Selon le Comité des droits de l'homme de l'ONU, l'obligation d'autorisation préalable demandée par les initiant·e·x·s est contraire au droit international, car elle sape l'idée que les rassemblements pacifiques sont un droit fondamental. Selon les normes internationales en matière de droits humains, l'exercice du droit à la liberté d'expression et de réunion pacifique ne devrait pas dépendre d'une autorisation des autorités. C'est pourquoi Amnesty International considère toute procédure exigeant une autorisation en amont d’une manifestation comme une ingérence injustifiée dans le droit de se réunir pacifiquement.
« En lieu et place de l'obligation d'autorisation, les autorités peuvent prévoir une obligation de notification pour certaines formes de rassemblement. Avec un système de notification, les manifestations devraient simplement être déclarées et les autorités ne pourraient les interdire que s'il existe une raison impérieuse de le faire – c'est-à-dire si, par exemple, le maintien de la sécurité nationale ne peut pas être garanti autrement », explique Lisa Salza. L'obligation de notification permettrait toujours aux autorités compétentes de remplir leurs obligations en matière de protection des manifestations et de garantir le bon déroulement de l'événement.
La Cour européenne des droits de l'homme (CrEDH) exige également de la tolérance de la part de l'État vis-à-vis des rassemblements pacifiques non annoncés.
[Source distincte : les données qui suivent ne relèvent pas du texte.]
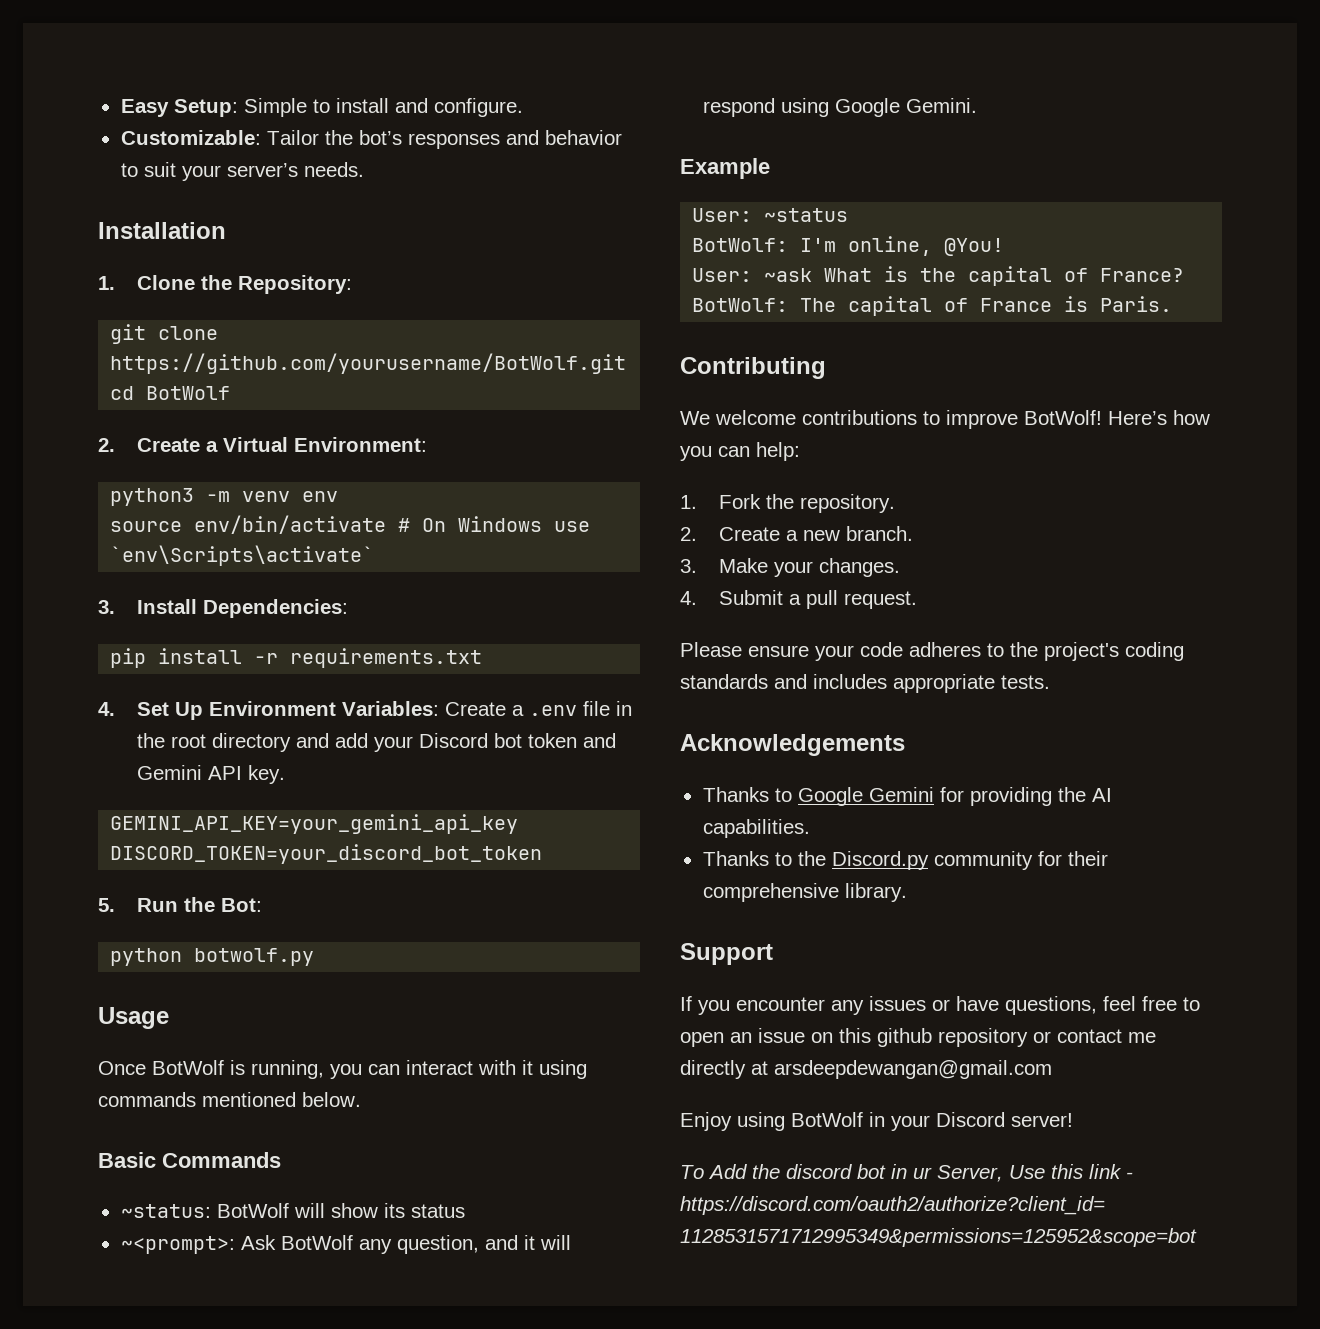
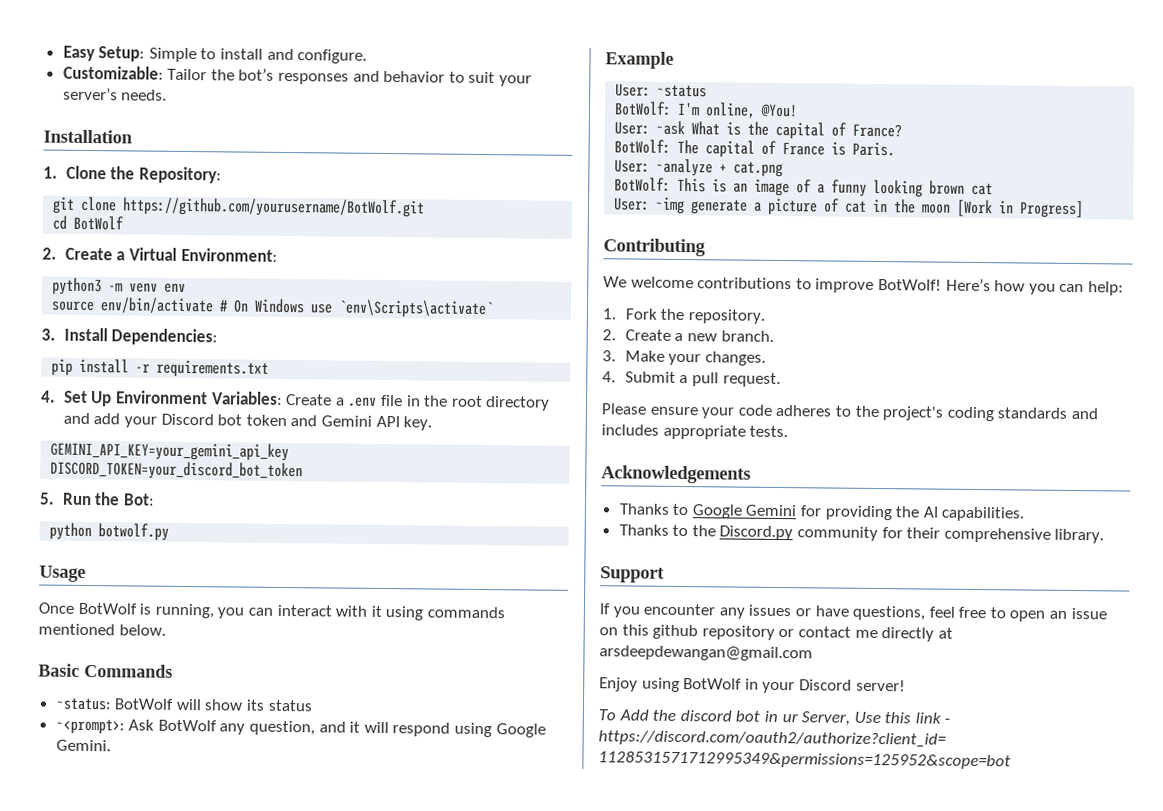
+ User: ~analyze + cat.png
+ BotWolf: This is an image of a funny looking brown cat
+ User: ~img generate a picture of cat in the moon [Work in Progress]

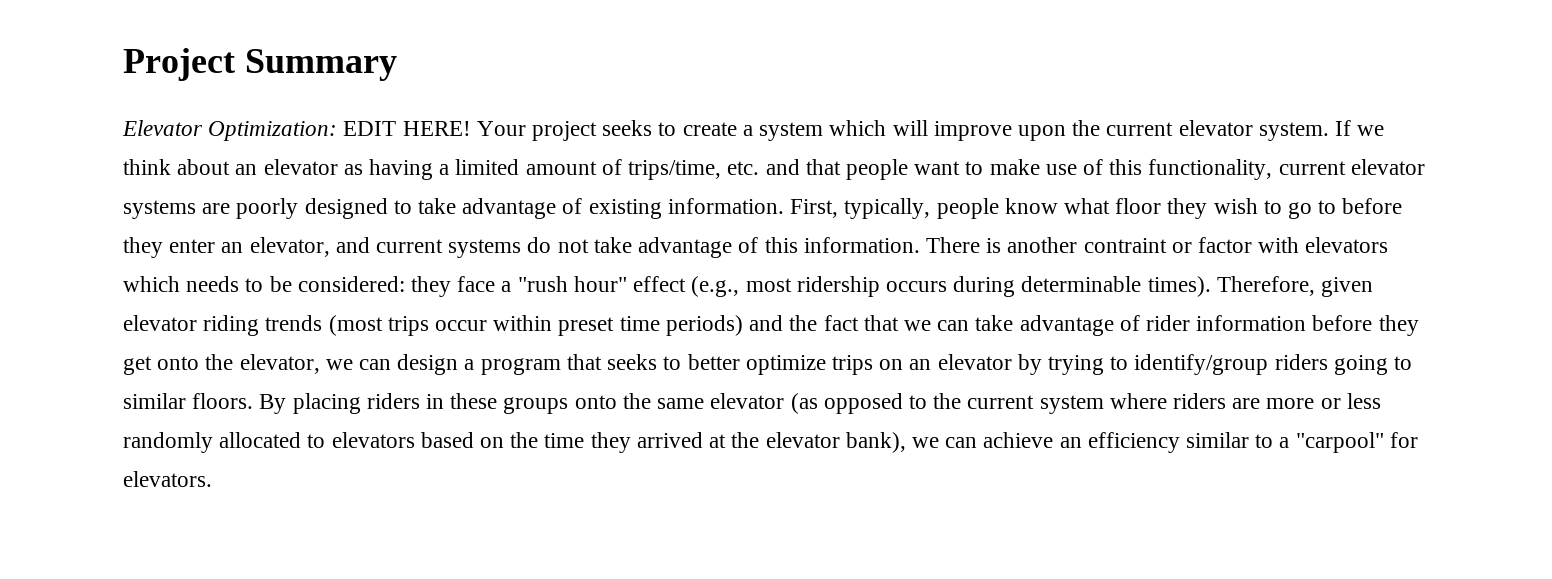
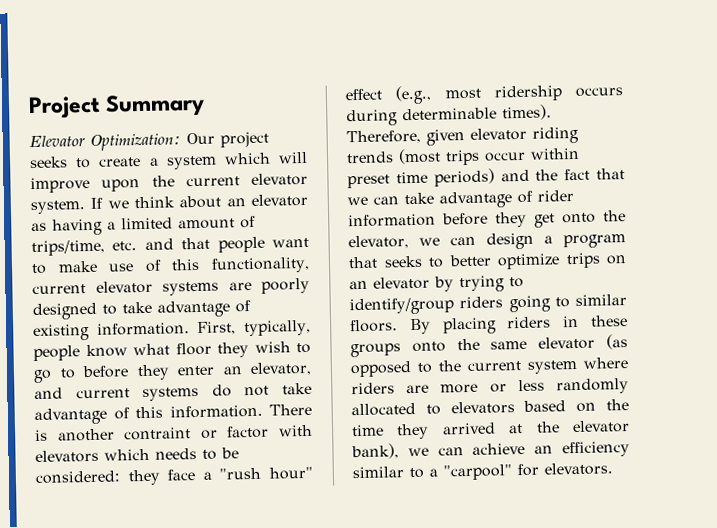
- Elevator Optimization: EDIT HERE! Your project seeks to create a system which will improve upon the current elevator system.
+ Elevator Optimization: Our project seeks to create a system which will improve upon the current elevator system.

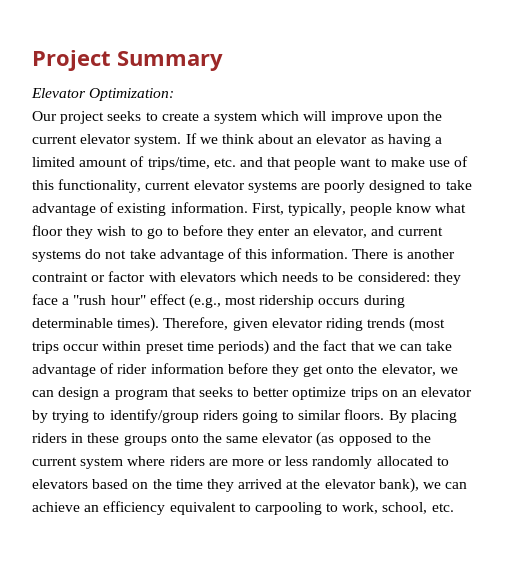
- Elevator Optimization: Our project seeks to create a system which will improve upon the current elevator system.
+ Elevator Optimization:
+ Our project seeks to create a system which will improve upon the current elevator system.
- By placing riders in these groups onto the same elevator (as opposed to the current system where riders are more or less randomly allocated to elevators based on the time they arrived at the elevator bank), we can achieve an efficiency similar to a "carpool" for elevators.
+ By placing riders in these groups onto the same elevator (as opposed to the current system where riders are more or less randomly allocated to elevators based on the time they arrived at the elevator bank), we can achieve an efficiency equivalent to carpooling to work, school, etc.

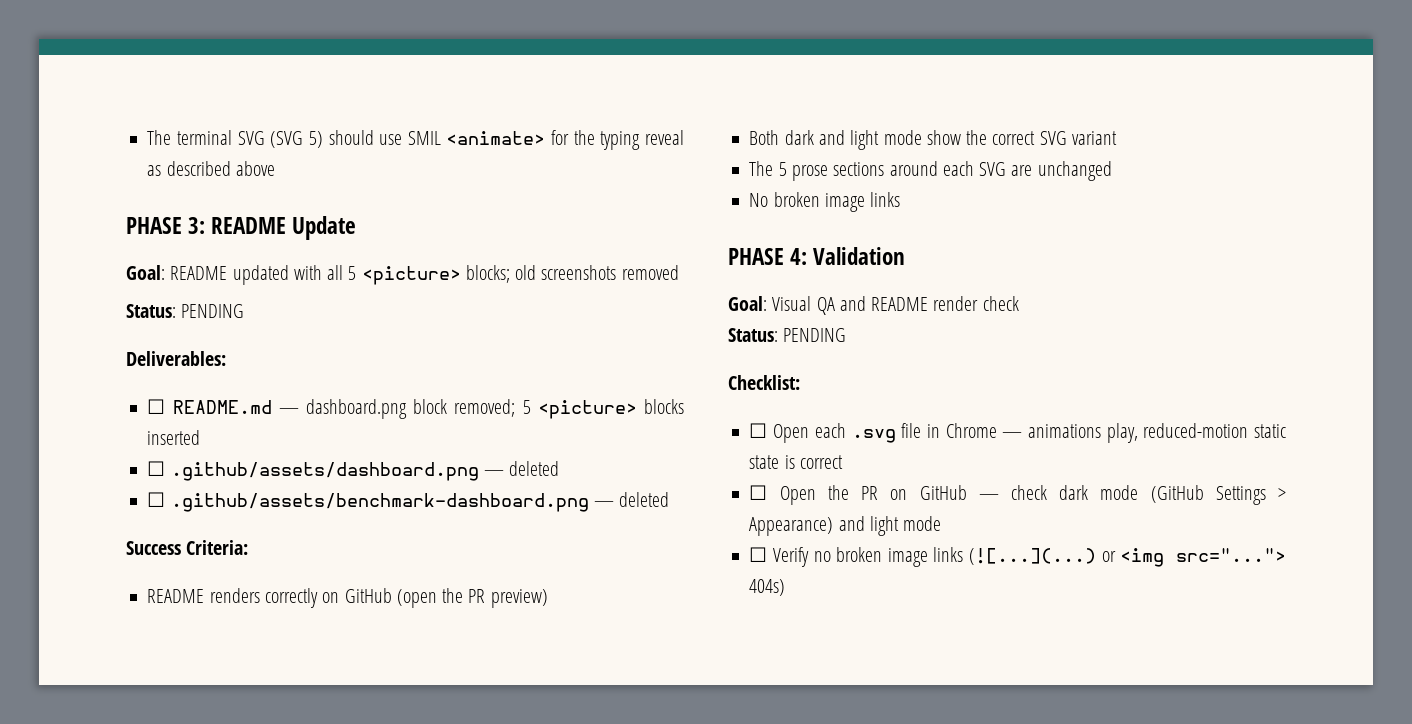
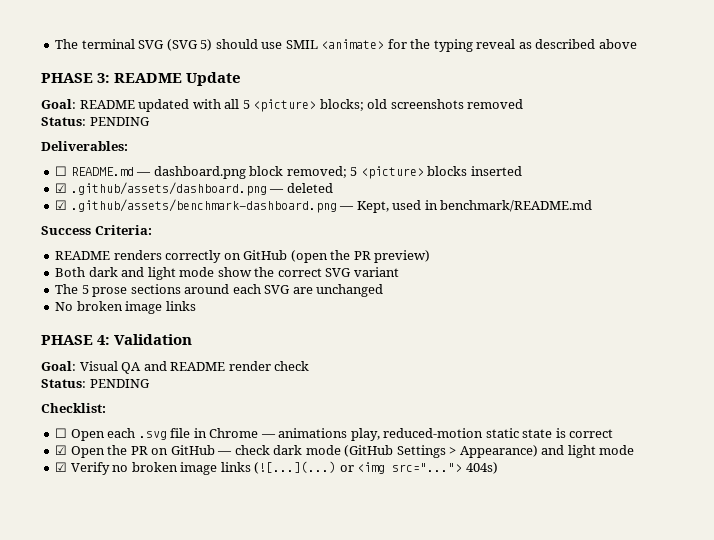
- ☐ .github/assets/dashboard.png — deleted
+ ☑ .github/assets/dashboard.png — deleted
- ☐ .github/assets/benchmark-dashboard.png — deleted
+ ☑ .github/assets/benchmark-dashboard.png — Kept, used in benchmark/README.md
- ☐ Open the PR on GitHub — check dark mode (GitHub Settings > Appearance) and light mode
+ ☑ Open the PR on GitHub — check dark mode (GitHub Settings > Appearance) and light mode
- ☐ Verify no broken image links (![...](...) or <img src="..."> 404s)
+ ☑ Verify no broken image links (![...](...) or <img src="..."> 404s)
Cette tolérance devrait également s'étendre aux rassemblements pacifiques qui causent un certain degré de perturbation de la vie normale, y compris de la circulation.
Imputer des frais est contraire aux directives internationales
L'initiative « pour le respect du droit et de l'ordre » demande en outre que les coûts d’éventuels dommages matériels ou des interventions de la police soient pris en charge par les organisateur·ice·x·s des manifestations. Une exigence contraire au droit international, car selon le Comité des droits de l'homme de l'ONU et la CEDH, les actes de violence commis par certains participant·e·x·s ne peuvent pas être imputés aux personnes en charge de l’organisation.
Les lignes directrices de l'Organisation pour la sécurité et la coopération en Europe (OSCE) stipulent également que les organisateur·ice·x·s ne doivent en aucun cas être tenu·e·x·s de payer pour les dommages causés par d'autres participant·e·x·s au rassemblement – à moins qu'iels n'aient incité ou causé directement ces dommages d'une autre manière. La responsabilité doit être basée sur la faute individuelle, et étayée par des preuves.
« C'est en principe à l'État, et non aux organisateurs, d'assurer la sécurité lors des manifestations. Exiger une prise en charge des frais demandée pourrait empêcher de nombreux mouvements pacifiques d'organiser des manifestations », explique Lisa Salza.
Du point de vue du droit international, les restrictions exigées par l'initiative sont également problématiques pour une autre raison : on peut supposer que les mesures demandées auront un effet dissuasif sur la tenue de futures manifestations. « Cet effet dissuasif est voulu par les initiant·e·x·s, mais il peut constituer une violation indirecte du droit à la liberté de réunion pacifique selon les lignes directrices de l'OSCE, en particulier si les mesures demandées entraînent des sanctions inutiles et disproportionnées », ajoute Lisa Salza.
Amnesty International demande aux autorités zurichoises de se conformer aux obligations de la Suisse en matière de droits humains. Ceci dans un contexte où des initiatives similaires sont déjà prévues dans d'autres villes de Suisse. À Bâle-Ville, la collecte de signatures pour la variante bâloise de l'initiative « anti-chaos » est actuellement en cours.
« L’introduction de pratiques et de lois contraires au droit international met en danger les droits fondamentaux, notamment notre droit à nous engager pour une société plus juste. Les restrictions au droit de manifester, et donc aux libertés de réunion et d'expression, nuisent à la participation politique de la population. En fin de compte, c’est notre démocratie directe qui en pâtit », conclut Lisa Salza.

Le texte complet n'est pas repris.